Open any USGS earthquake alert. You will see magnitude — the number almost everyone focuses on. And below it, almost always ignored: depth in kilometres. That number changes everything. A M6.0 at 5 km depth can level a city. A M7.5 at 600 km depth may produce a gentle wobble that most people on the surface sleep through. Depth determines how seismic energy dissipates before reaching the surface, how broad an area feels the shaking, and whether a tsunami is possible at all.
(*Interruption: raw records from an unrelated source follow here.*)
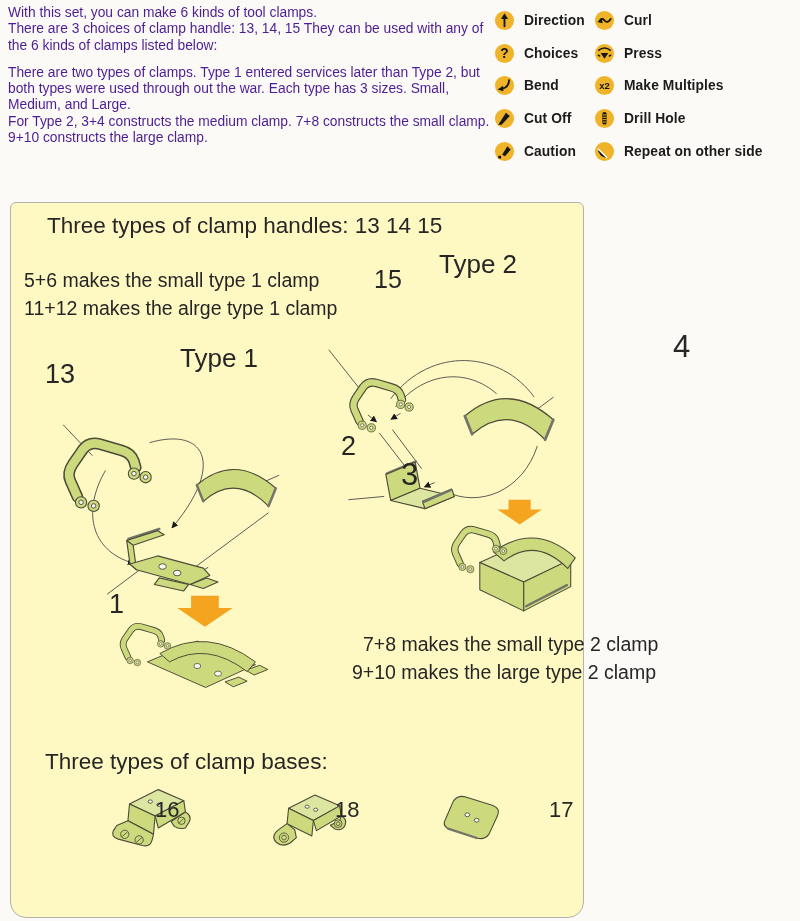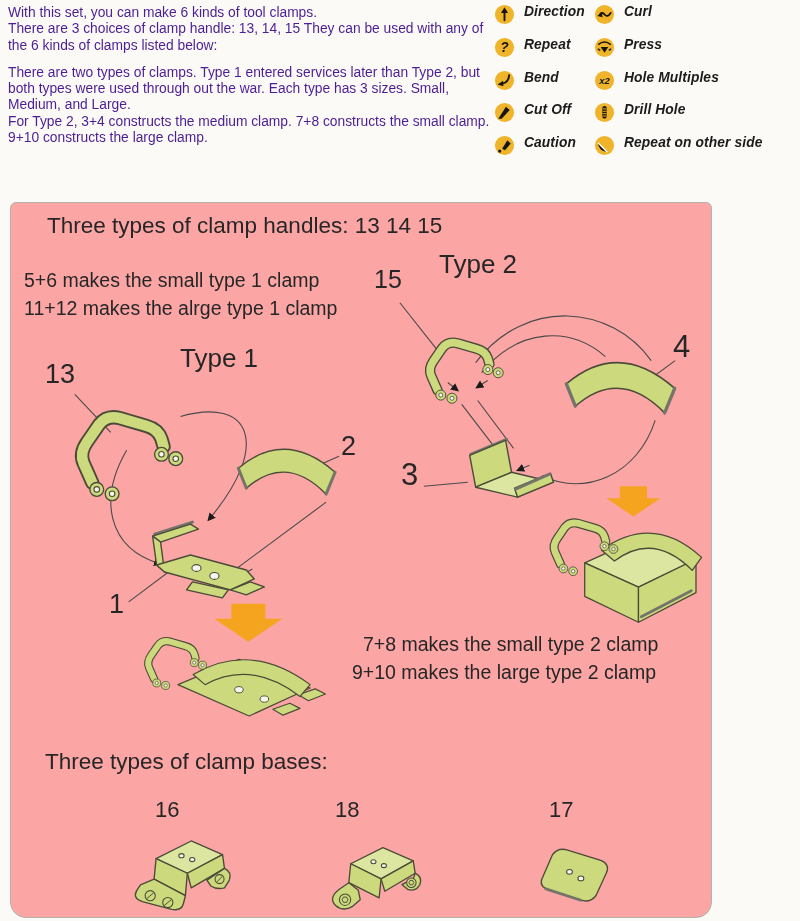--- a/index.html
+++ b/index.html
@@ -19,7 +19,7 @@
   .legend { position: absolute; left: 494px; top: 4px;
             display: grid; grid-template-rows: repeat(5, 32.8px);
             grid-template-columns: 100px auto; grid-auto-flow: column; }
-  .lg-item { display: flex; align-items: flex-start; gap: 9px; font-style: italic; }
+  .lg-item { display: flex; align-items: center; gap: 9px; }
   .lg-ic { width: 21px; height: 21px; flex: 0 0 auto; display: block; }
   .lg-label { font-size: 13.8px; font-weight: bold; color: #1b1b1b;
               white-space: nowrap; letter-spacing: .1px; }

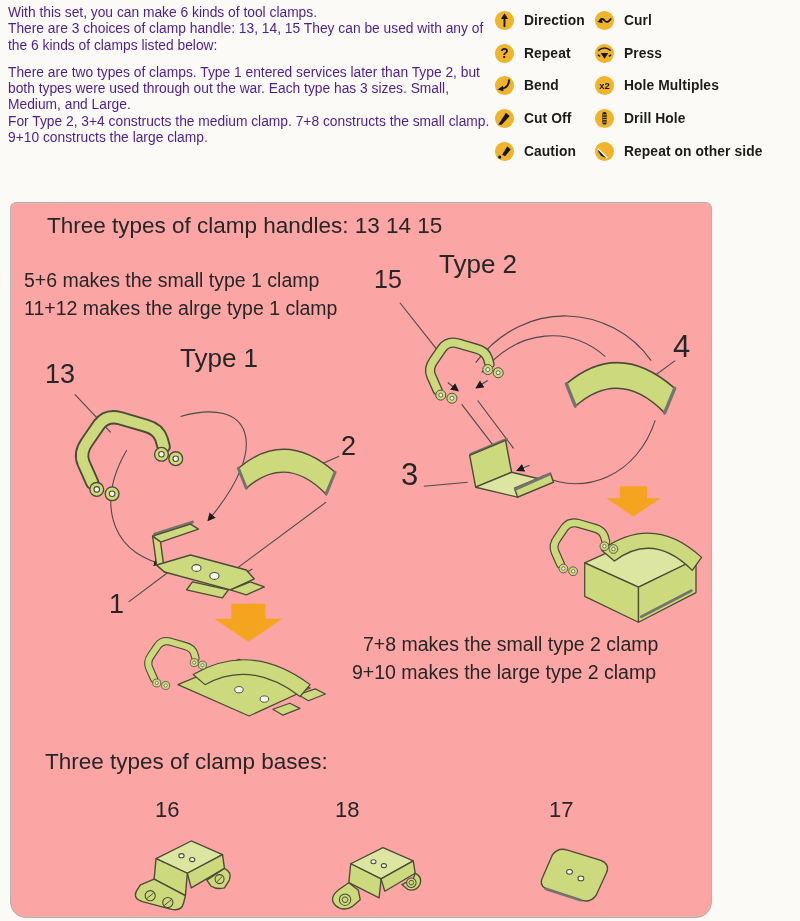--- a/index.html
+++ b/index.html
@@ -79,7 +79,7 @@
         <circle class="ic-bg" cx="11" cy="11" r="10"></circle>
         <text x="11" y="16.2" text-anchor="middle" font-size="14.5" font-weight="bold" fill="#161616">?</text>
       </svg>
-    <span class="lg-label">Repeat</span>
+    <span class="lg-label">Choices</span>
   </div>
   <div class="lg-item">
     <svg class="lg-ic" viewBox="0 0 22 22">

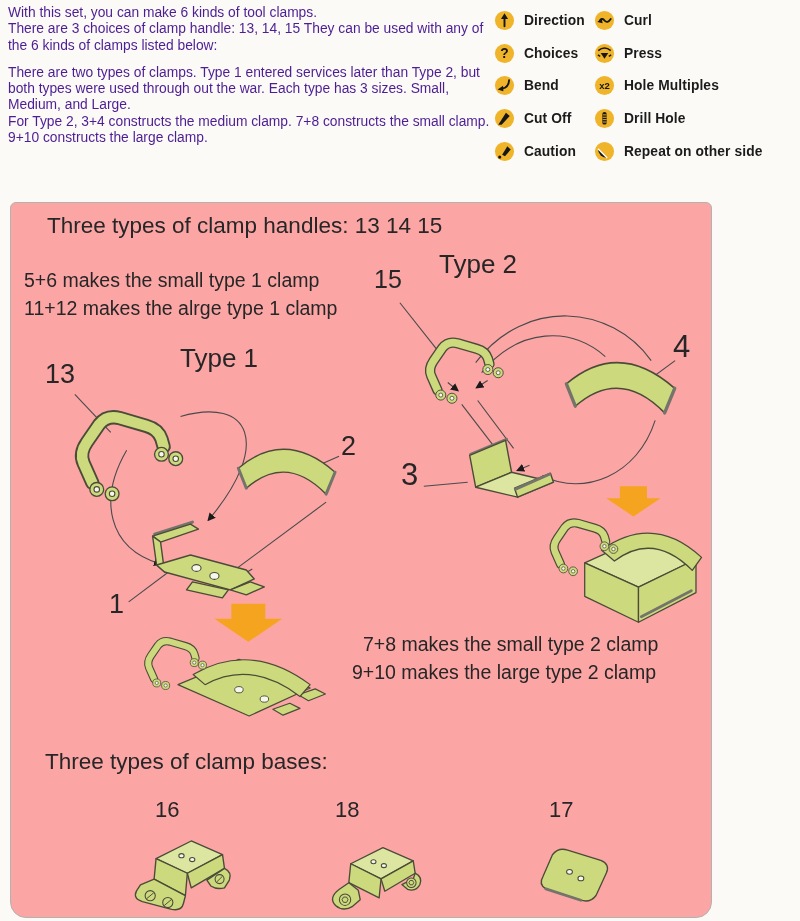--- a/index.html
+++ b/index.html
@@ -128,7 +128,7 @@
         <circle class="ic-bg" cx="11" cy="11" r="10"></circle>
         <text x="11" y="14.8" text-anchor="middle" font-size="10" font-weight="bold" fill="#161616">x2</text>
       </svg>
-    <span class="lg-label">Hole Multiples</span>
+    <span class="lg-label">Make Multiples</span>
   </div>
   <div class="lg-item">
     <svg class="lg-ic" viewBox="0 0 22 22">

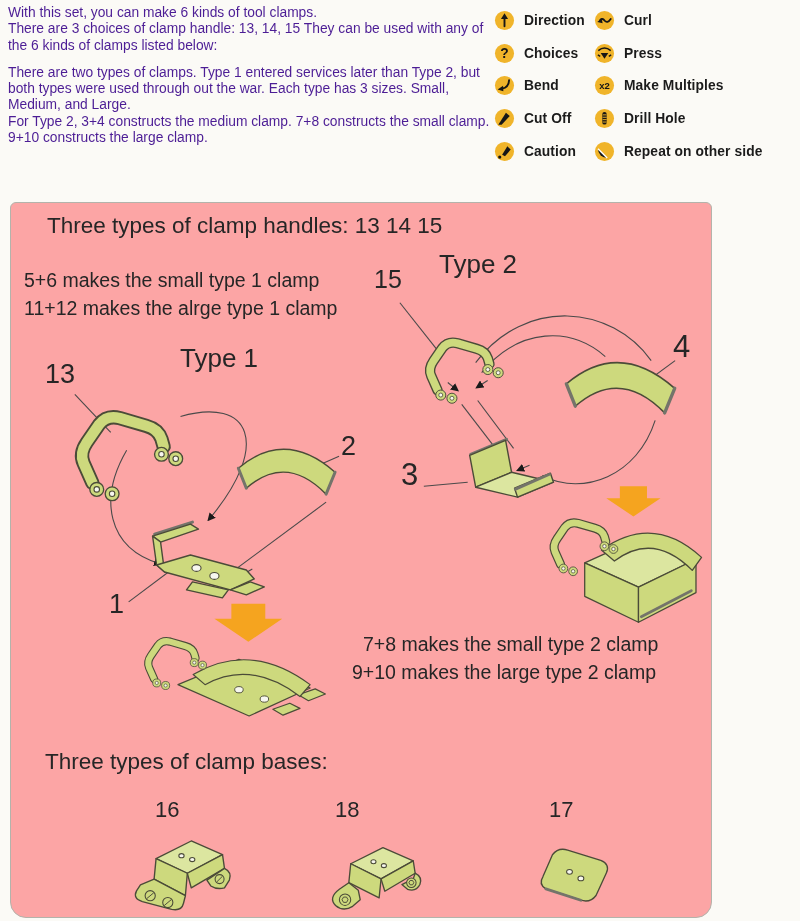--- a/index.html
+++ b/index.html
@@ -27,9 +27,9 @@
   .ic-g  { fill: #161616; }
   .ic-s  { stroke: #161616; stroke-width: 2; fill: none; stroke-linecap: round; }
 
-  #main-box { position: absolute; left: 10px; top: 202px; width: 702px; height: 716px;
+  #main-box { position: absolute; left: 10px; top: 202px; width: 574px; height: 716px;
               border: 1.4px solid #b3b3ab; border-radius: 6px 6px 16px 16px;
-              background: #fca5a5; }
+              background: #fef9c3; }
   #diagram-svg { position: absolute; inset: 0; width: 100%; height: 100%; }
   .lbl { position: absolute; white-space: nowrap; color: #262626; }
The transparent Earth simulation above places each earthquake dot inside the sphere at its actual depth — making the three-dimensional structure of global seismicity visible for the first time in an intuitive form. The Wadati-Benioff zone — the geometry of subducting slabs — is visible as inclined planes of dots descending into the mantle. This article teaches you to read every depth value in every earthquake report with full understanding.

WHY DEPTH CHANGES EVERYTHING

When an earthquake occurs, seismic energy radiates outward in all directions from the hypocenter — the actual point of rupture underground. The epicenter is the point on the surface directly above it. The deeper the hypocenter, the further the seismic waves must travel to reach the surface, and the more they attenuate (weaken) along the way. But depth does more than attenuate energy — it fundamentally changes the geometry of how that energy reaches the surface.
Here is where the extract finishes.